**Detected change data**:
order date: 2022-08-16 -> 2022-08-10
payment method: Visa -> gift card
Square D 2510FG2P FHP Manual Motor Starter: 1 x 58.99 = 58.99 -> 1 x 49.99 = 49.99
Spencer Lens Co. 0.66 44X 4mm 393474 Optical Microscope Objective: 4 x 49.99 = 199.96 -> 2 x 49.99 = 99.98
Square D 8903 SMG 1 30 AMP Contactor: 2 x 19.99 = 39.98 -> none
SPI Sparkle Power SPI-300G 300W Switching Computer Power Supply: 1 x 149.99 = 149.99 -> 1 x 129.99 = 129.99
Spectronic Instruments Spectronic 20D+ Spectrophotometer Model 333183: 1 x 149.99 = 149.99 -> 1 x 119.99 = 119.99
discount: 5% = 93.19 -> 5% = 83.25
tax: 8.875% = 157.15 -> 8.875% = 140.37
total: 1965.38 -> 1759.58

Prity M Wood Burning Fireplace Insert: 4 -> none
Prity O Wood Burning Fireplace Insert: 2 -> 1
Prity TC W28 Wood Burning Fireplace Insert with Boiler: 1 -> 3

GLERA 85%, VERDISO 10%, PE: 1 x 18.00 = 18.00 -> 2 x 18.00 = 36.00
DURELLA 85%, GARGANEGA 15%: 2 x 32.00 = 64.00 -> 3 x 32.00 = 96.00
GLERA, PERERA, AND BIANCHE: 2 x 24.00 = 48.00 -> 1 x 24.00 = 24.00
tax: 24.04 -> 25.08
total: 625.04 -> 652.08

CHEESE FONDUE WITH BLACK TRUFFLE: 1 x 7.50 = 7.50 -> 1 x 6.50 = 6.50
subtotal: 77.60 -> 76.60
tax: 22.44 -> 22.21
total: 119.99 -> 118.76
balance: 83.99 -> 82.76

**Task item**:
Reproduce every record word for word.

**Answer to this problem**:
order date: 2022-08-16 -> 2022-08-10
payment method: Visa -> gift card
Square D 2510FG2P FHP Manual Motor Starter: 1 x 58.99 = 58.99 -> 1 x 49.99 = 49.99
Spencer Lens Co. 0.66 44X 4mm 393474 Optical Microscope Objective: 4 x 49.99 = 199.96 -> 2 x 49.99 = 99.98
Square D 8903 SMG 1 30 AMP Contactor: 2 x 19.99 = 39.98 -> none
SPI Sparkle Power SPI-300G 300W Switching Computer Power Supply: 1 x 149.99 = 149.99 -> 1 x 129.99 = 129.99
Spectronic Instruments Spectronic 20D+ Spectrophotometer Model 333183: 1 x 149.99 = 149.99 -> 1 x 119.99 = 119.99
discount: 5% = 93.19 -> 5% = 83.25
tax: 8.875% = 157.15 -> 8.875% = 140.37
total: 1965.38 -> 1759.58

Prity M Wood Burning Fireplace Insert: 4 -> none
Prity O Wood Burning Fireplace Insert: 2 -> 1
Prity TC W28 Wood Burning Fireplace Insert with Boiler: 1 -> 3

GLERA 85%, VERDISO 10%, PE: 1 x 18.00 = 18.00 -> 2 x 18.00 = 36.00
DURELLA 85%, GARGANEGA 15%: 2 x 32.00 = 64.00 -> 3 x 32.00 = 96.00
GLERA, PERERA, AND BIANCHE: 2 x 24.00 = 48.00 -> 1 x 24.00 = 24.00
tax: 24.04 -> 25.08
total: 625.04 -> 652.08

CHEESE FONDUE WITH BLACK TRUFFLE: 1 x 7.50 = 7.50 -> 1 x 6.50 = 6.50
subtotal: 77.60 -> 76.60
tax: 22.44 -> 22.21
total: 119.99 -> 118.76
balance: 83.99 -> 82.76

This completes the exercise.